▶ **How to complete this task**:
Please, could you print all the lines below exactly, leaving out the pictures?

Segment Start: Given entries

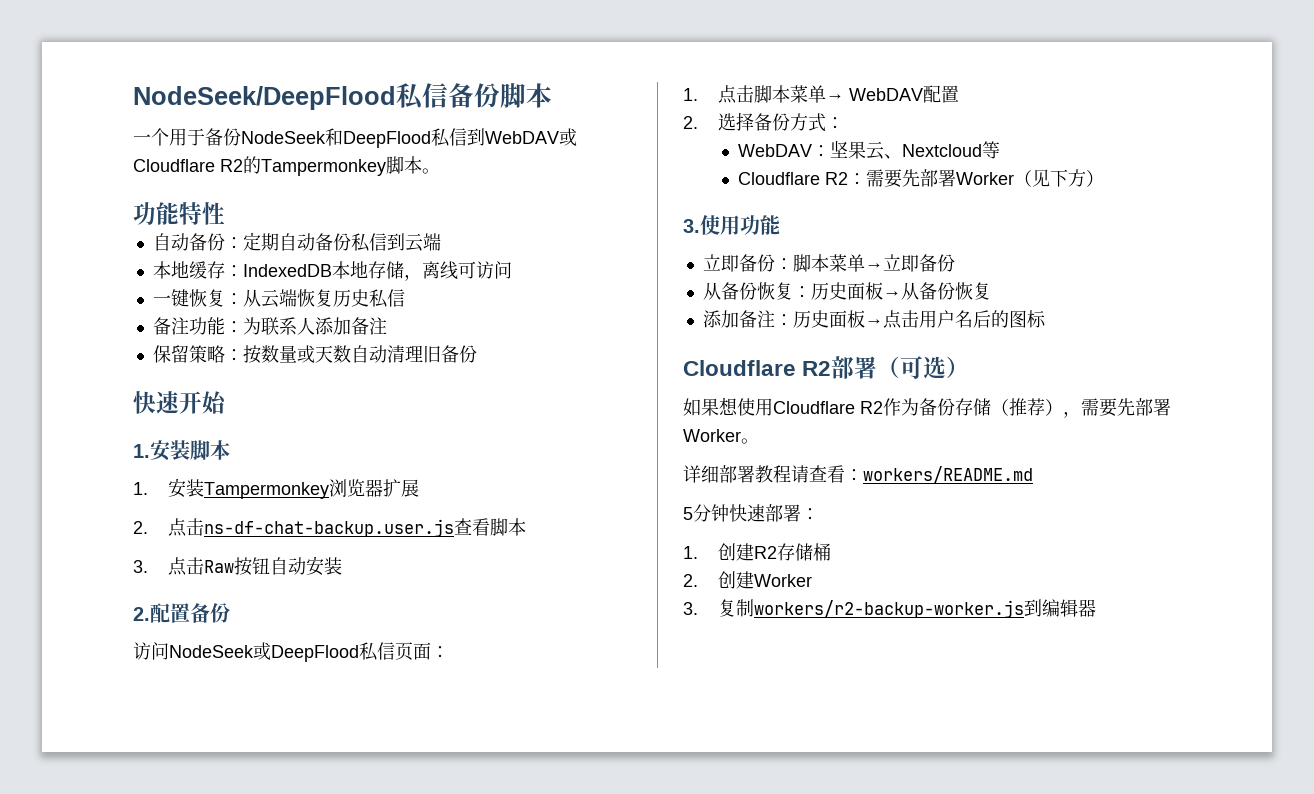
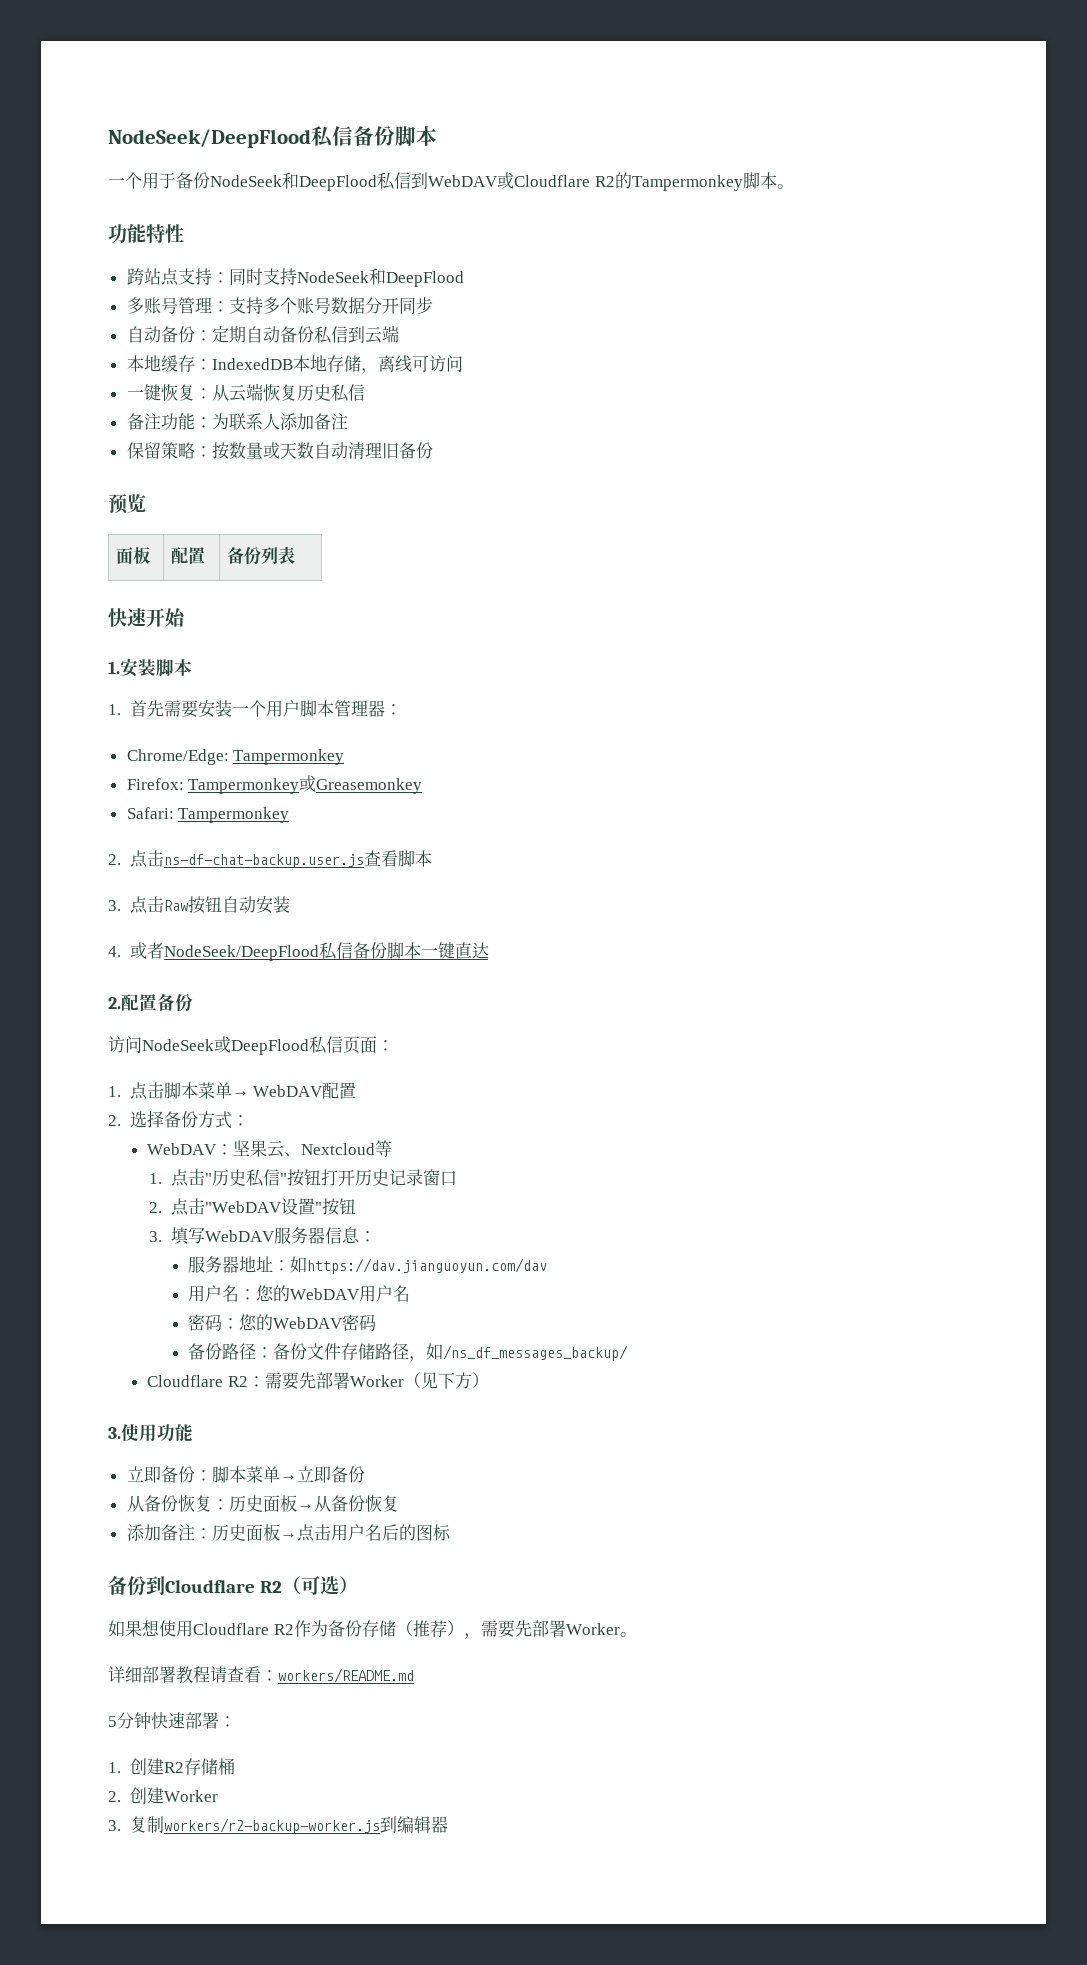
+ 跨站点支持：同时支持NodeSeek和DeepFlood
+ 多账号管理：支持多个账号数据分开同步
+ 预览
+ 面板 | 配置 | 备份列表
- 1.安装Tampermonkey浏览器扩展
+ 1.首先需要安装一个用户脚本管理器：
+ Chrome/Edge: Tampermonkey
+ Firefox: Tampermonkey或Greasemonkey
+ Safari: Tampermonkey
+ 4.或者NodeSeek/DeepFlood私信备份脚本一键直达
+ 1.点击"历史私信"按钮打开历史记录窗口
+ 2.点击"WebDAV设置"按钮
+ 3.填写WebDAV服务器信息：
+ 服务器地址：如https://dav.jianguoyun.com/dav
+ 用户名：您的WebDAV用户名
+ 密码：您的WebDAV密码
+ 备份路径：备份文件存储路径，如/ns_df_messages_backup/
- Cloudflare R2部署（可选）
+ 备份到Cloudflare R2（可选）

Segment End: Given entries

▶ **Expected answer**:
+ 跨站点支持：同时支持NodeSeek和DeepFlood
+ 多账号管理：支持多个账号数据分开同步
+ 预览
+ 面板 | 配置 | 备份列表
- 1.安装Tampermonkey浏览器扩展
+ 1.首先需要安装一个用户脚本管理器：
+ Chrome/Edge: Tampermonkey
+ Firefox: Tampermonkey或Greasemonkey
+ Safari: Tampermonkey
+ 4.或者NodeSeek/DeepFlood私信备份脚本一键直达
+ 1.点击"历史私信"按钮打开历史记录窗口
+ 2.点击"WebDAV设置"按钮
+ 3.填写WebDAV服务器信息：
+ 服务器地址：如https://dav.jianguoyun.com/dav
+ 用户名：您的WebDAV用户名
+ 密码：您的WebDAV密码
+ 备份路径：备份文件存储路径，如/ns_df_messages_backup/
- Cloudflare R2部署（可选）
+ 备份到Cloudflare R2（可选）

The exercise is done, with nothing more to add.